[Work request]
Without including any images, set down the records below exactly.

Provided data Block Start

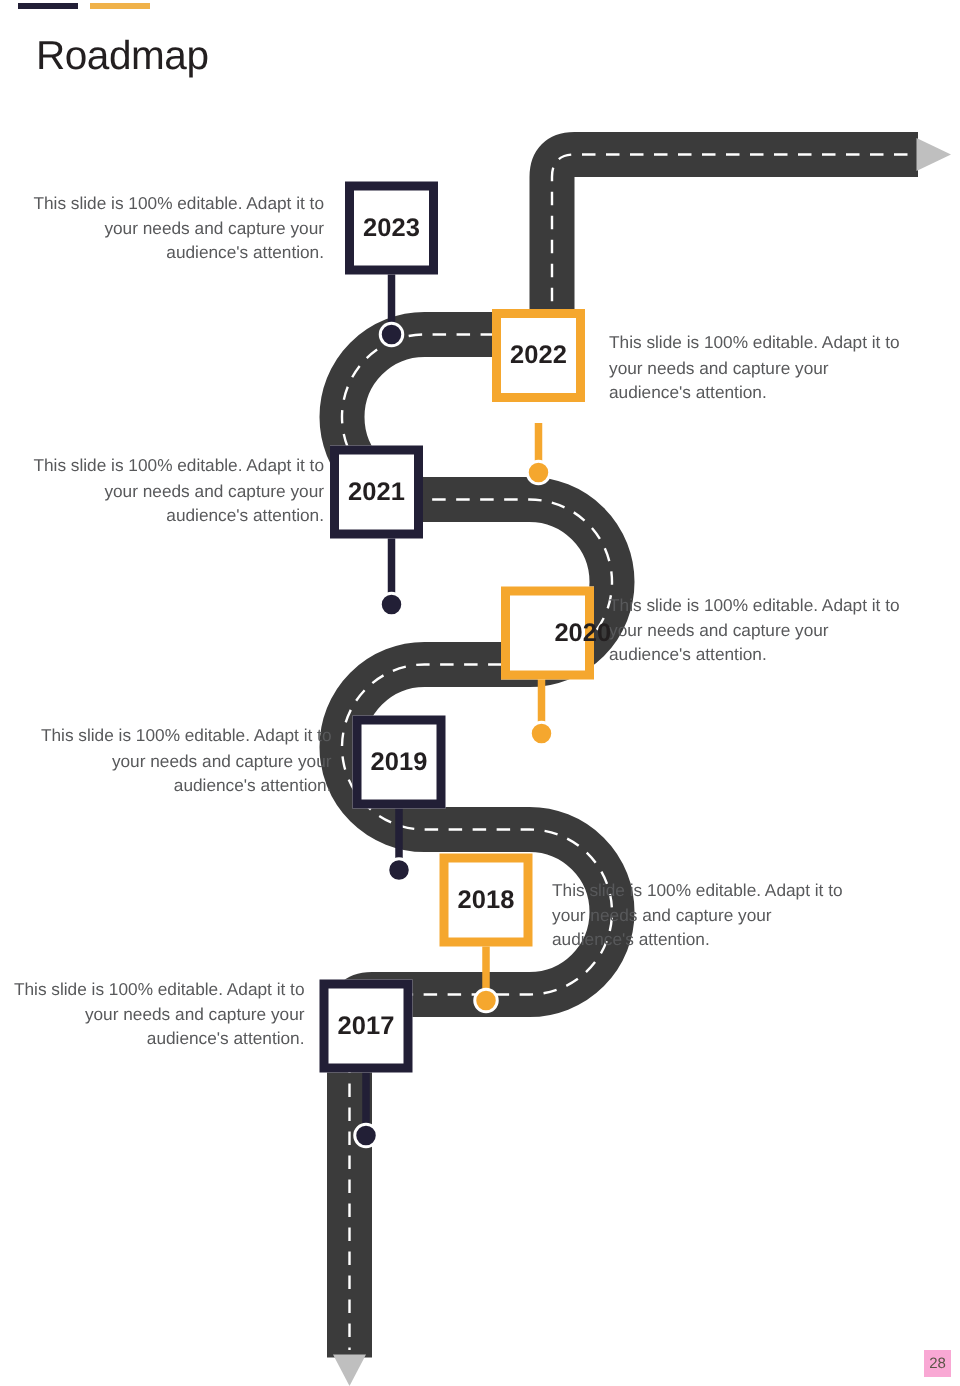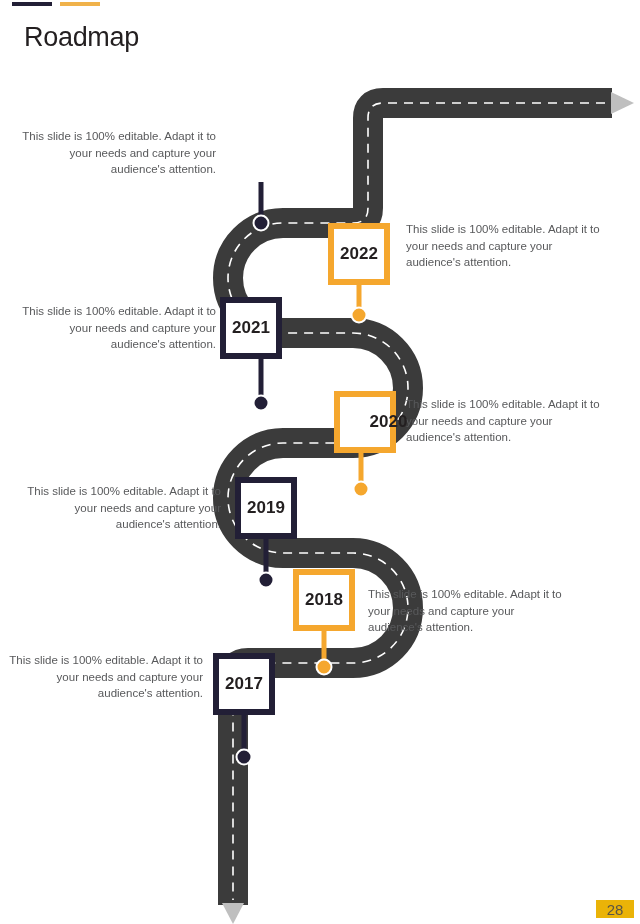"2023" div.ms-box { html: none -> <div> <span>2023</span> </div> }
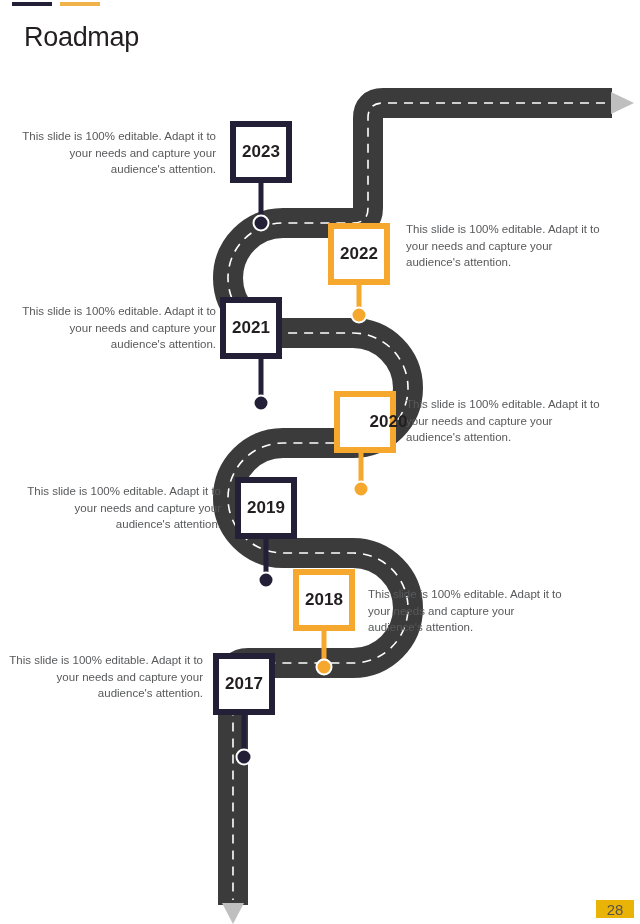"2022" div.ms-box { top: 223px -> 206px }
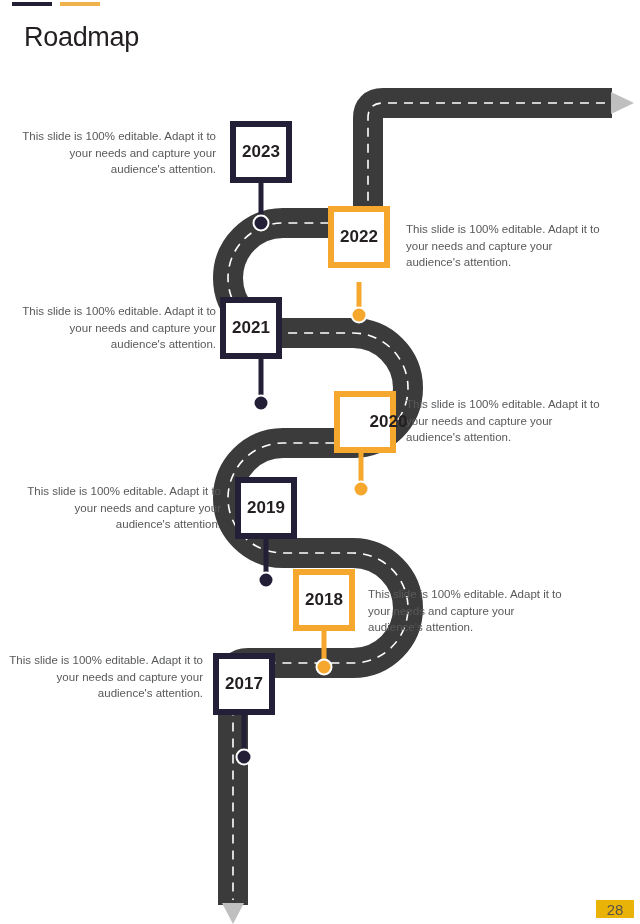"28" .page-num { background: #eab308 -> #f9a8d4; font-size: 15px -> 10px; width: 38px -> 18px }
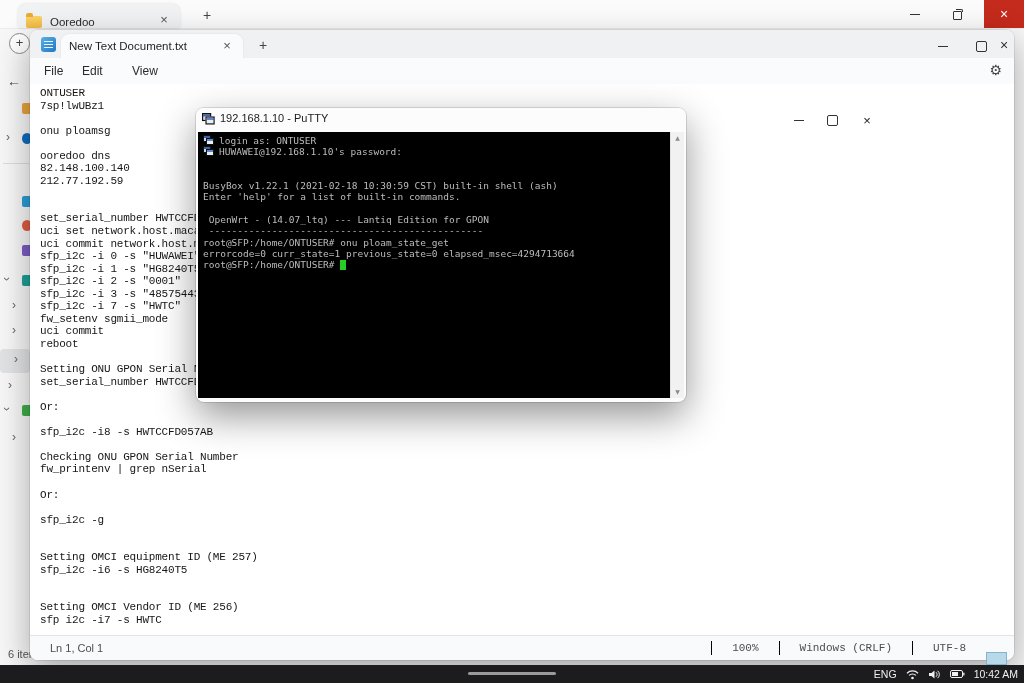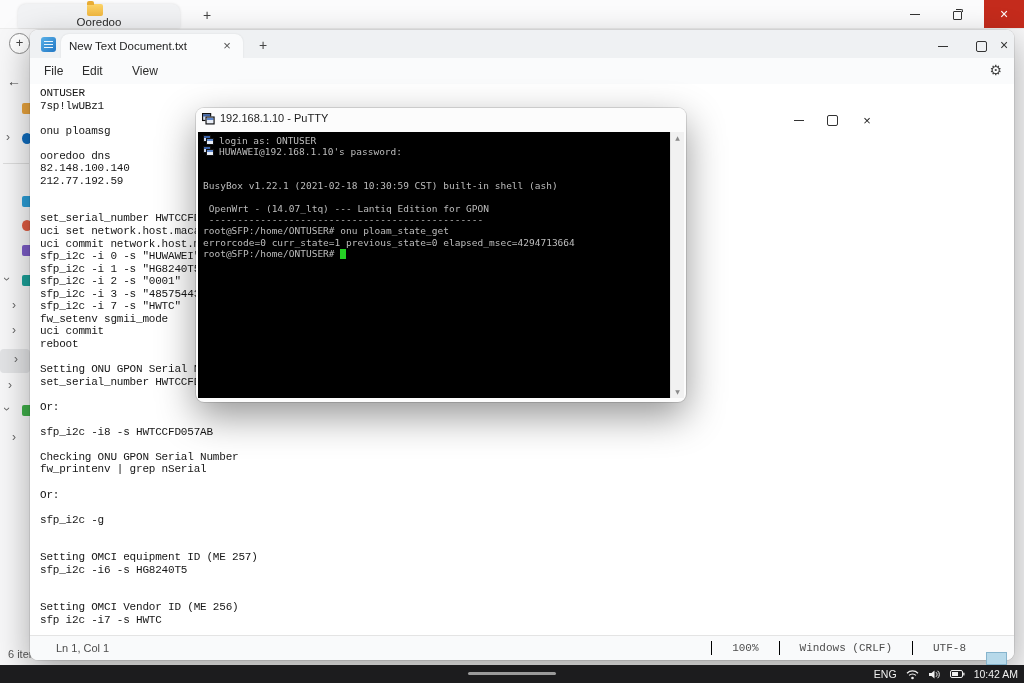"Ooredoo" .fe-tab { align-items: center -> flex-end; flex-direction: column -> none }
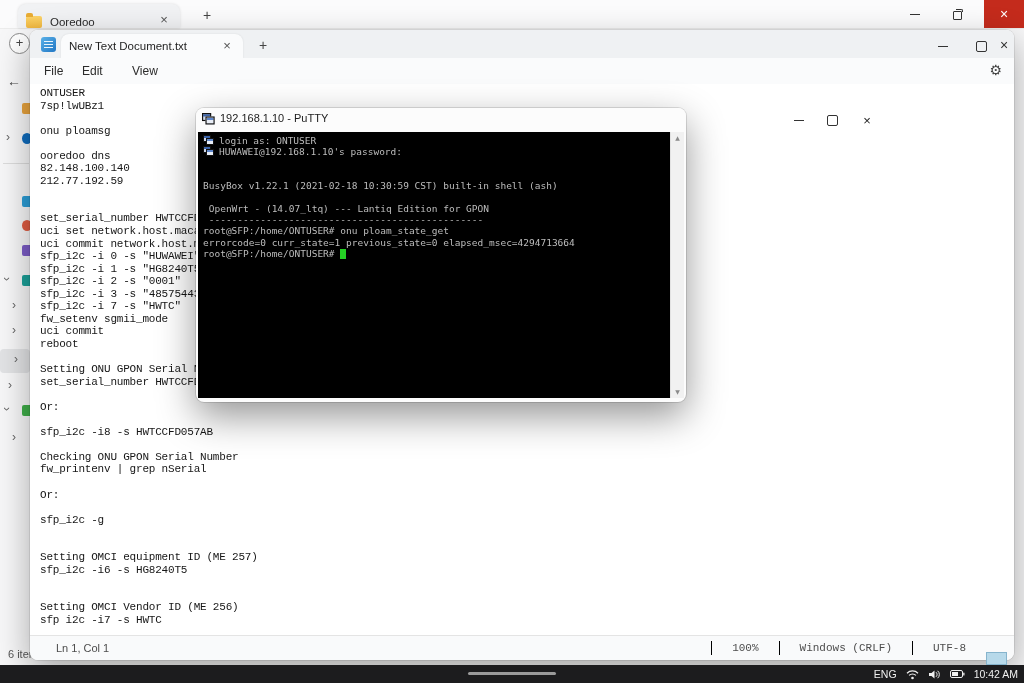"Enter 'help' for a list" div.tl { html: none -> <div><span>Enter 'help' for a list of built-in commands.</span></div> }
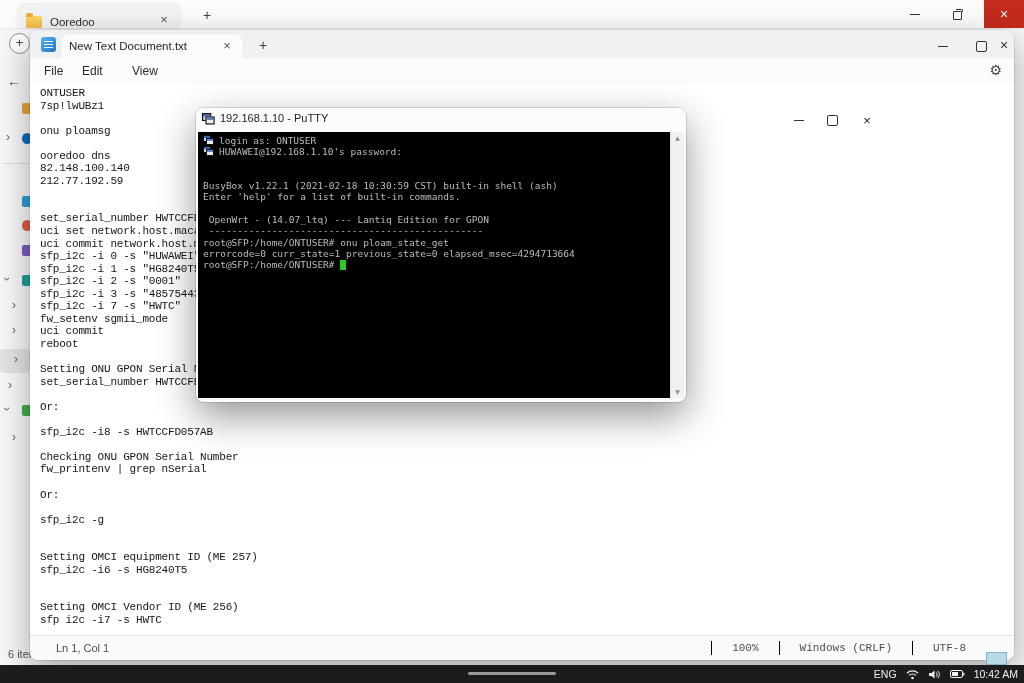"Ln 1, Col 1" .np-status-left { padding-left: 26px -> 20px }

Provided data Block End

[Solution for this exercise]
"2023" div.ms-box { html: none -> <div> <span>2023</span> </div> }
"2022" div.ms-box { top: 223px -> 206px }
"28" .page-num { background: #eab308 -> #f9a8d4; font-size: 15px -> 10px; width: 38px -> 18px }
"Ooredoo" .fe-tab { align-items: center -> flex-end; flex-direction: column -> none }
"Enter 'help' for a list" div.tl { html: none -> <div><span>Enter 'help' for a list of built-in commands.</span></div> }
"Ln 1, Col 1" .np-status-left { padding-left: 26px -> 20px }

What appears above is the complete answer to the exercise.